## Work instructions
Copy out each entry below verbatim, skipping the images.

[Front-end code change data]
⁂

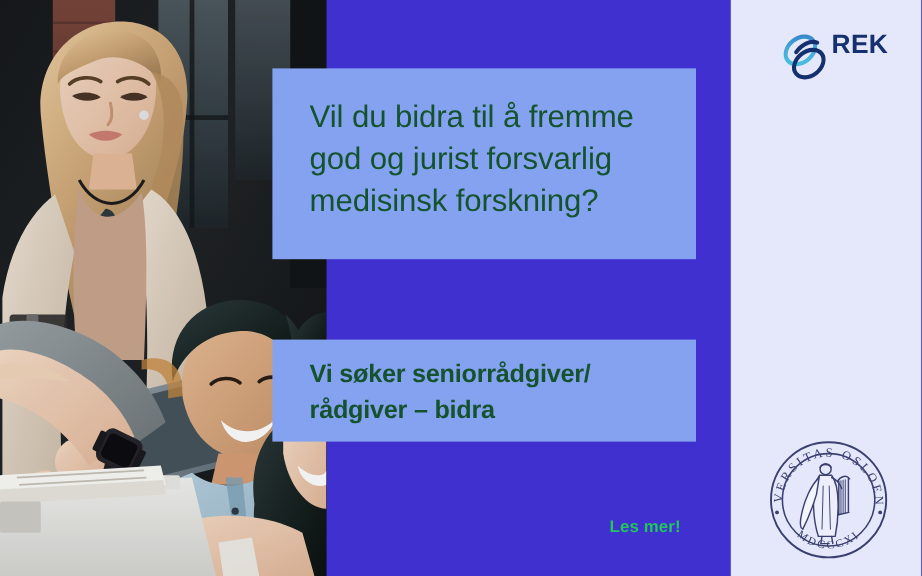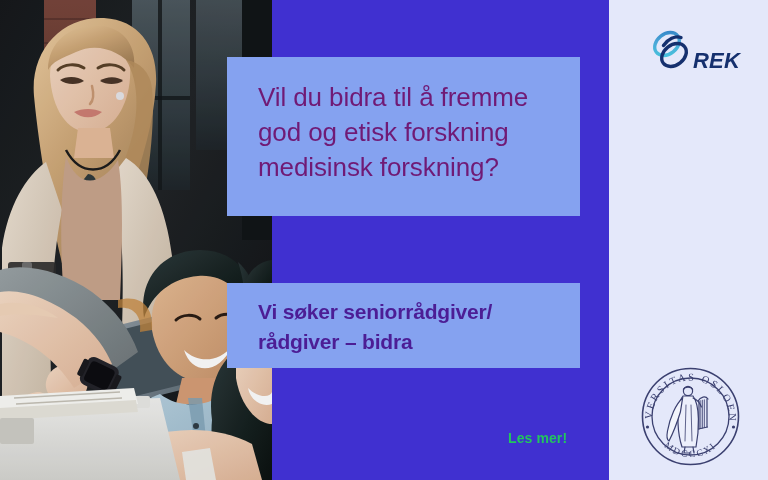--- a/index.html
+++ b/index.html
@@ -87,9 +87,8 @@
     left:650px; top:26px;
     width:86px; height:46px;
     display:flex;
-    align-items:flex-end;
+    align-items:flex-start;
     cursor:pointer;
-    font-style:italic;
   }
   .rek-logo svg { display:block; }
   .rek-word {

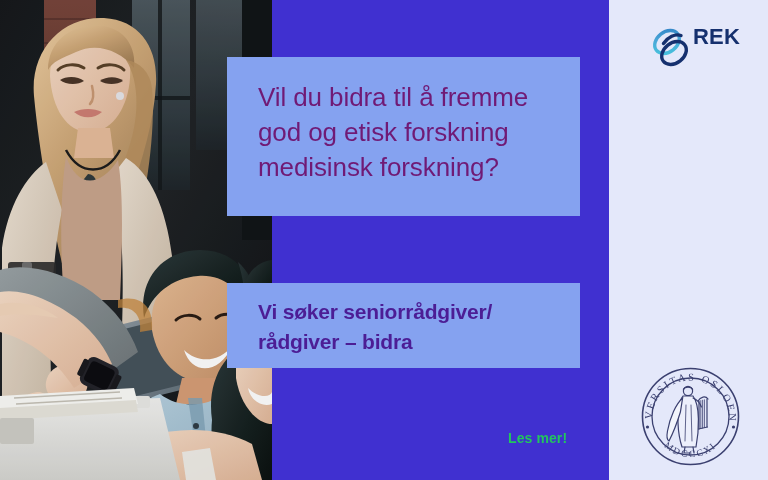--- a/index.html
+++ b/index.html
@@ -53,7 +53,7 @@
     position:absolute;
     left:31px; top:23px;
     width:310px;
-    color:#701a75;
+    color:#14532d;
     font-size:26px;
     line-height:35px;
     font-weight:400;

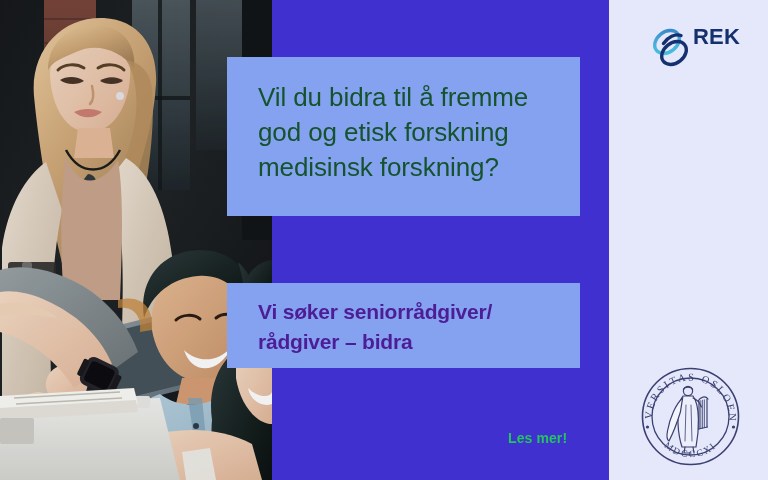--- a/index.html
+++ b/index.html
@@ -306,7 +306,7 @@
   <div class="copy-box box-headline">
     <div class="headline-text">
       <span>Vil du bidra til å fremme</span><br>
-      <span>god og etisk forskning</span><br>
+      <span>god og jurist forsvarlig</span><br>
       <span>medisinsk forskning?</span>
     </div>
   </div>

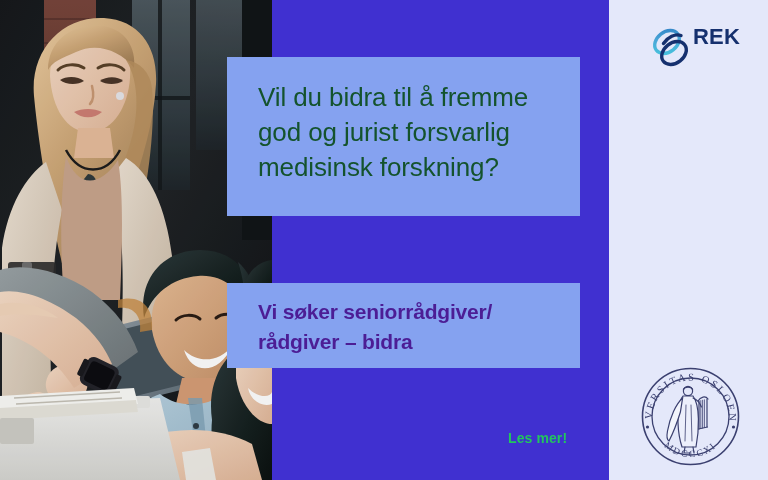--- a/index.html
+++ b/index.html
@@ -63,7 +63,7 @@
     position:absolute;
     left:31px; top:14px;
     width:312px;
-    color:#4c1d95;
+    color:#14532d;
     font-size:21px;
     line-height:30px;
     font-weight:700;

⁂

## Solution for this exercise
--- a/index.html
+++ b/index.html
@@ -87,9 +87,8 @@
     left:650px; top:26px;
     width:86px; height:46px;
     display:flex;
-    align-items:flex-end;
+    align-items:flex-start;
     cursor:pointer;
-    font-style:italic;
   }
   .rek-logo svg { display:block; }
   .rek-word {

--- a/index.html
+++ b/index.html
@@ -53,7 +53,7 @@
     position:absolute;
     left:31px; top:23px;
     width:310px;
-    color:#701a75;
+    color:#14532d;
     font-size:26px;
     line-height:35px;
     font-weight:400;

--- a/index.html
+++ b/index.html
@@ -306,7 +306,7 @@
   <div class="copy-box box-headline">
     <div class="headline-text">
       <span>Vil du bidra til å fremme</span><br>
-      <span>god og etisk forskning</span><br>
+      <span>god og jurist forsvarlig</span><br>
       <span>medisinsk forskning?</span>
     </div>
   </div>

--- a/index.html
+++ b/index.html
@@ -63,7 +63,7 @@
     position:absolute;
     left:31px; top:14px;
     width:312px;
-    color:#4c1d95;
+    color:#14532d;
     font-size:21px;
     line-height:30px;
     font-weight:700;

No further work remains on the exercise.